Juniper, which competes with much bigger Cisco Systems Inc (CSCO.O) in selling routers and switches, forecast third-quarter earnings, excluding items, of 30 to 32 cents a share. Analysts on average expected 31 cents, according to Thomson Reuters I/B/E/S.
“In terms of news with Tier 1 customers, there was nothing,” he said. “I think they’re executing well ... but there are negatives.”
For the second quarter, Juniper reported revenue of $978 million, up from $786 million a year earlier and above analysts’ expectations for $954 million. Its third-quarter revenue outlook of roughly $1.02 billion exceeded the market’s forecast of $993 million.

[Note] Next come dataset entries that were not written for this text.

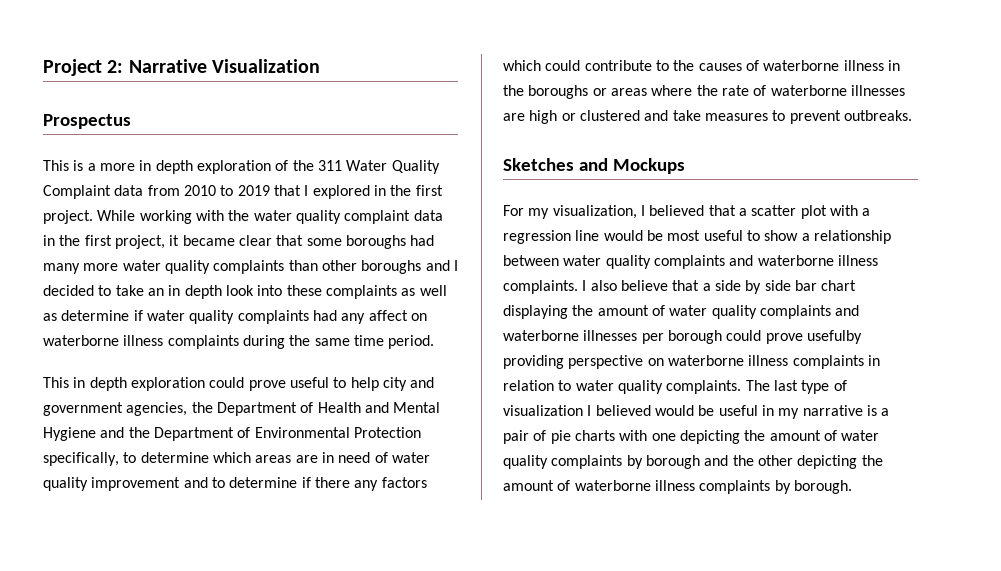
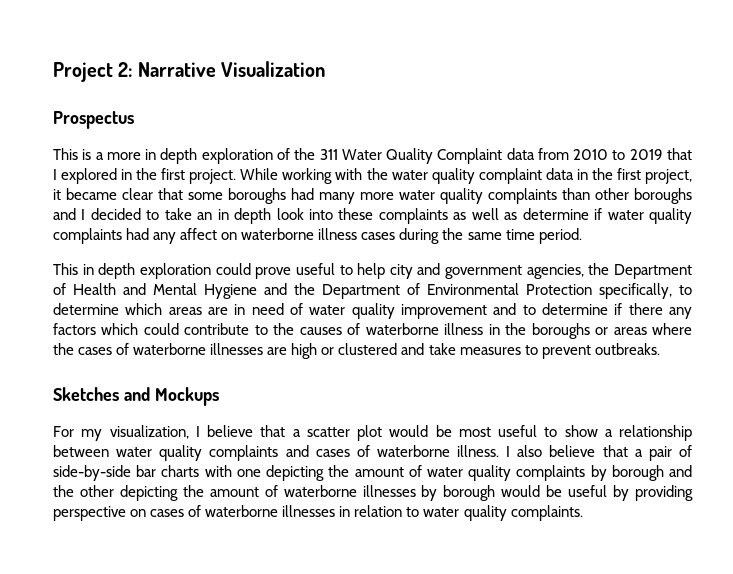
[167,335,239,349] complaints -> [361,232,396,240] cases
[721,85,749,96] rate -> [78,347,113,355] cases
[649,205,705,216] believed -> [207,425,253,437] believe
[829,205,871,216] [503,230,600,244] with a regression line -> (382, 433) none
[757,255,878,266] [503,280,578,294] waterborne illness complaints. -> [315,445,500,457] cases of waterborne illness.
[714,280,857,294] [503,305,860,319] [503,330,862,344] [503,355,880,369] [503,380,847,394] [503,405,890,419] [503,430,571,444] side by side bar chart displaying the amount of water quality complaints and waterborne illnesses per borough could prove usefulby providing perspective on waterborne illness complaints in relation to water quality complaints. The last type of visualization I believed would be useful in my narrative is a pair of pie -> [648,445,692,461] [53,465,157,481] pair of side-by-side bar
[654,480,852,494] illness complaints by borough. -> [362,485,694,501] [53,505,583,521] illnesses by borough would be useful by providing perspective on cases of waterborne illnesses in relation to water quality complaints.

Second-quarter earnings per share rose to 30 cents from 19 cents a year earlier, and were a penny higher than the average analyst estimate.
Chief Executive Kevin Johnson said the company was confident of growth in the second half of the year.
Carriers are beginning to spend more to support increasing Internet traffic, particularly from smartphones, after holding back in the wake of the financial crisis.
Asked about the prospects of winning more business from the top 2 U.S. carriers, Johnson said the company had “very good relationships” with AT&T and Verizon.
“We’re very positive on the fact that these relationships are getting stronger,” he said in a phone interview.
Juniper has also been expanding sales to corporate customers, helped by new partnerships with such companies as International Business Machines Corp (IBM.N) and Dell Inc DELL.O.
In addition to Cisco, Juniper faces competition from overseas rivals including Alcatel-Lucent ALUA.PA and Huawei Technologies Co Ltd [HWT.UL].
Johnson said the company was gaining market share, and wasn’t being drawn into any discounting wars.
In fact, margins improved despite some analysts’ concerns that Juniper’s profitability may suffer as it seeks to gain market share. Its gross margin, excluding special items, rose to 67.9 percent from 65.0 percent a year earlier.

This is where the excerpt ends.